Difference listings
Content starts
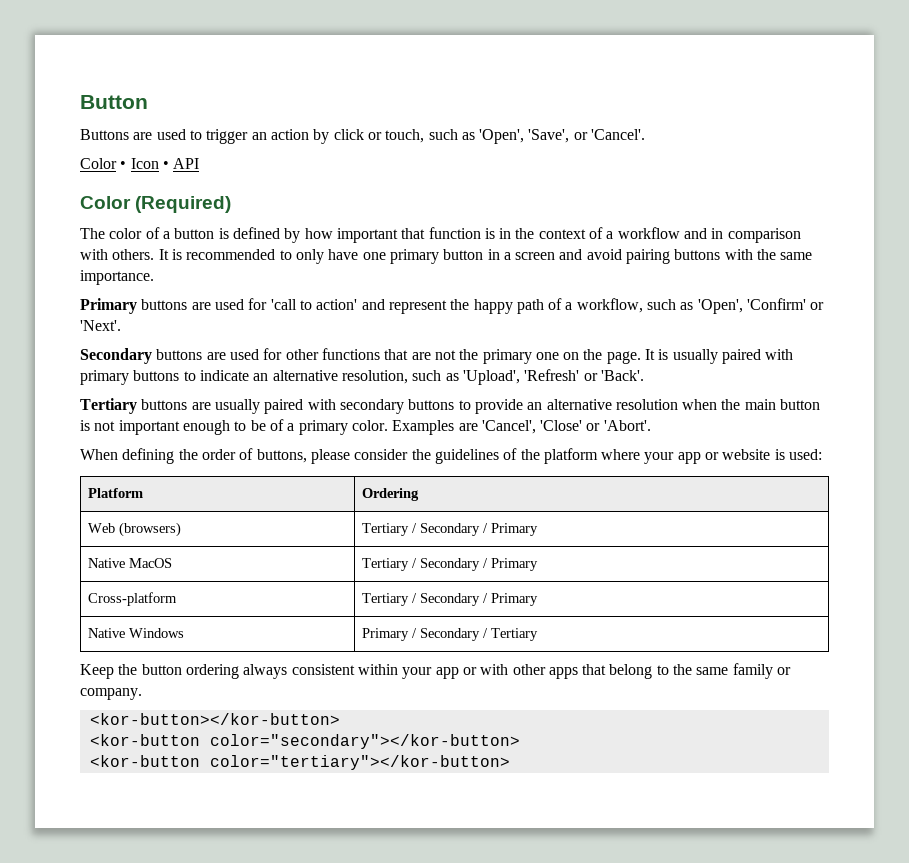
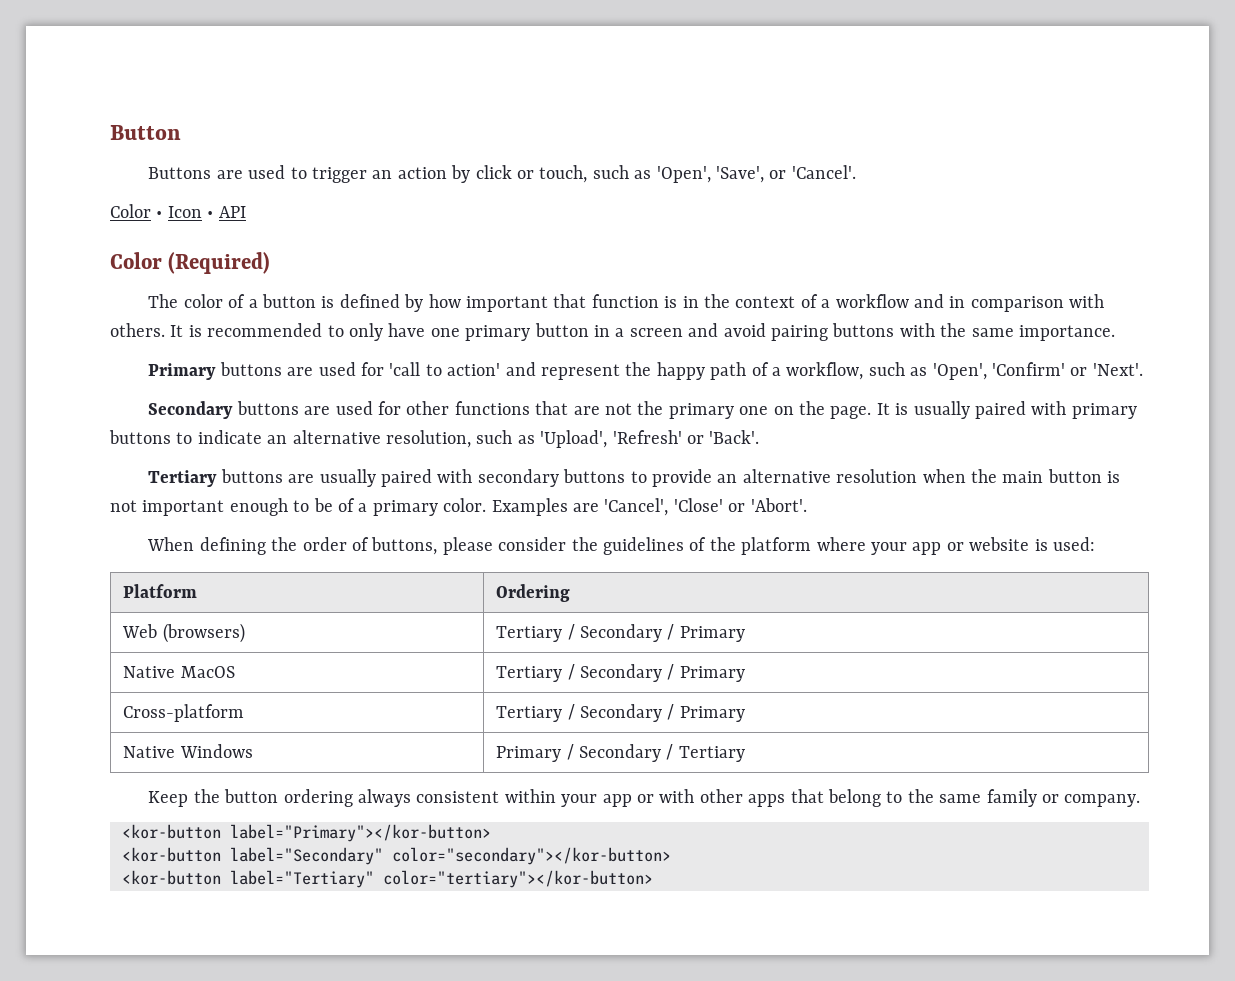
- <kor-button></kor-button>
- <kor-button color="secondary"></kor-button>
+ <kor-button label="Primary"></kor-button>
+ <kor-button label="Secondary" color="secondary"></kor-button>
- <kor-button color="tertiary"></kor-button>
+ <kor-button label="Tertiary" color="tertiary"></kor-button>

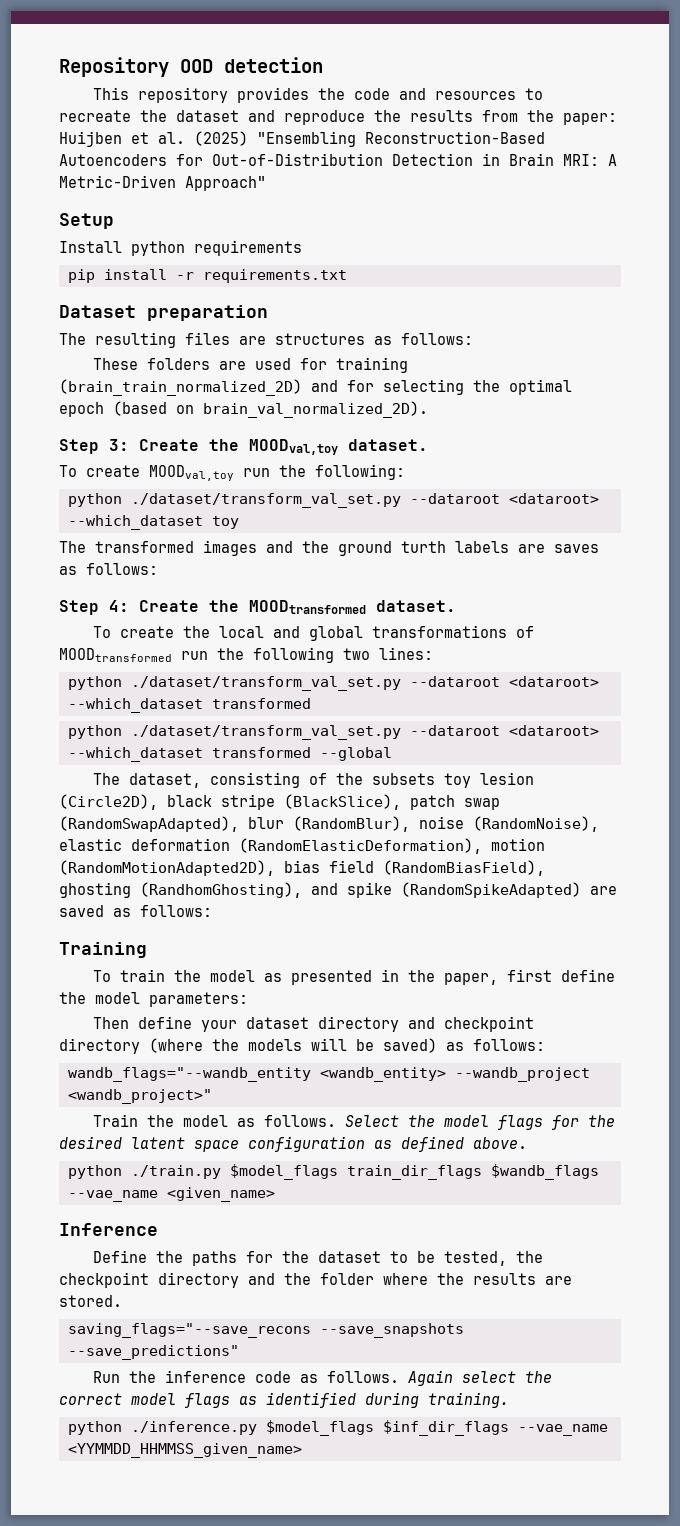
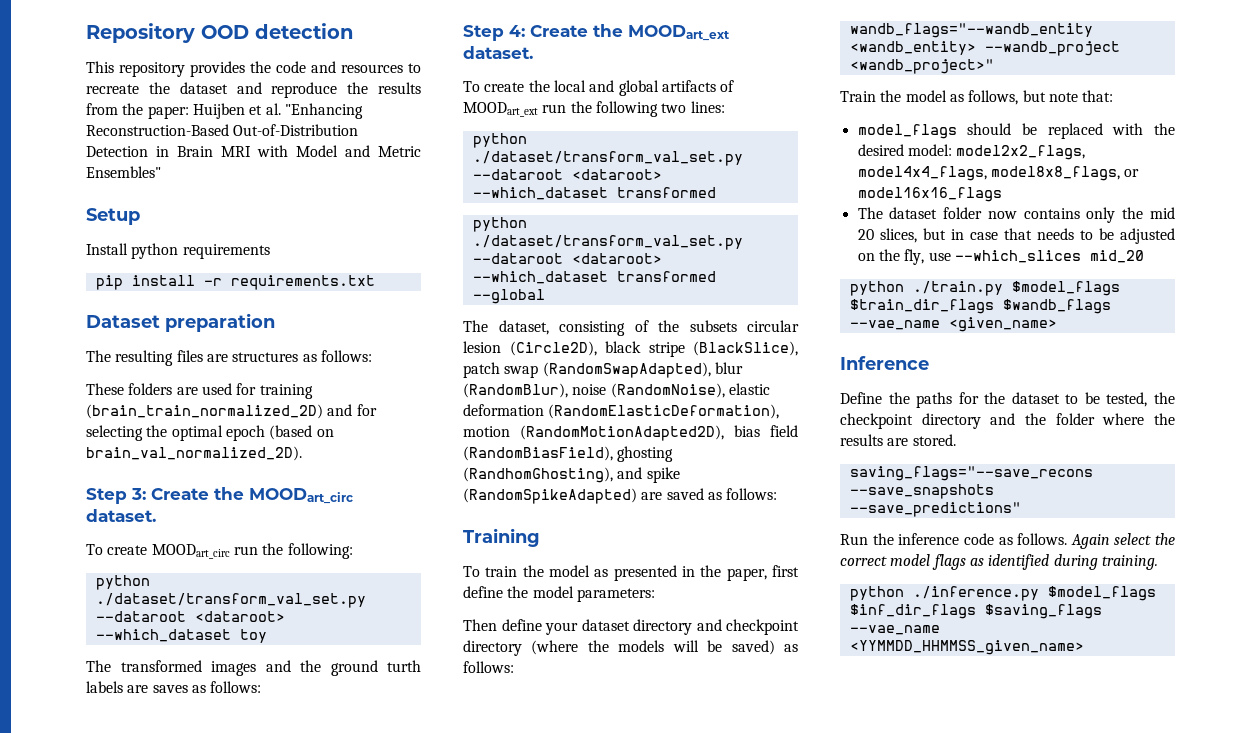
- This repository provides the code and resources to recreate the dataset and reproduce the results from the paper: Huijben et al. (2025) "Ensembling Reconstruction-Based Autoencoders for Out-of-Distribution Detection in Brain MRI: A Metric-Driven Approach"
+ This repository provides the code and resources to recreate the dataset and reproduce the results from the paper: Huijben et al. "Enhancing Reconstruction-Based Out-of-Distribution Detection in Brain MRI with Model and Metric Ensembles"
- Step 3: Create the MOODval,toy dataset.
- To create MOODval,toy run the following:
+ Step 3: Create the MOODart_circ dataset.
+ To create MOODart_circ run the following:
- Step 4: Create the MOODtransformed dataset.
+ Step 4: Create the MOODart_ext dataset.
- To create the local and global transformations of MOODtransformed run the following two lines:
+ To create the local and global artifacts of MOODart_ext run the following two lines:
- The dataset, consisting of the subsets toy lesion (Circle2D), black stripe (BlackSlice), patch swap (RandomSwapAdapted), blur (RandomBlur), noise (RandomNoise), elastic deformation (RandomElasticDeformation), motion (RandomMotionAdapted2D), bias field (RandomBiasField), ghosting (RandhomGhosting), and spike (RandomSpikeAdapted) are saved as follows:
+ The dataset, consisting of the subsets circular lesion (Circle2D), black stripe (BlackSlice), patch swap (RandomSwapAdapted), blur (RandomBlur), noise (RandomNoise), elastic deformation (RandomElasticDeformation), motion (RandomMotionAdapted2D), bias field (RandomBiasField), ghosting (RandhomGhosting), and spike (RandomSpikeAdapted) are saved as follows:
- Train the model as follows. Select the model flags for the desired latent space configuration as defined above.
+ Train the model as follows, but note that:
+ model_flags should be replaced with the desired model: model2x2_flags, model4x4_flags, model8x8_flags, or model16x16_flags
+ The dataset folder now contains only the mid 20 slices, but in case that needs to be adjusted on the fly, use --which_slices mid_20
- python ./train.py $model_flags train_dir_flags $wandb_flags --vae_name <given_name>
+ python ./train.py $model_flags $train_dir_flags $wandb_flags --vae_name <given_name>
- python ./inference.py $model_flags $inf_dir_flags --vae_name <YYMMDD_HHMMSS_given_name>
+ python ./inference.py $model_flags $inf_dir_flags $saving_flags --vae_name <YYMMDD_HHMMSS_given_name>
Content ends
EXERCISE AIM
How many of the lines above include the word "label"? State that number and nothing else.

TASK RESPONSE
3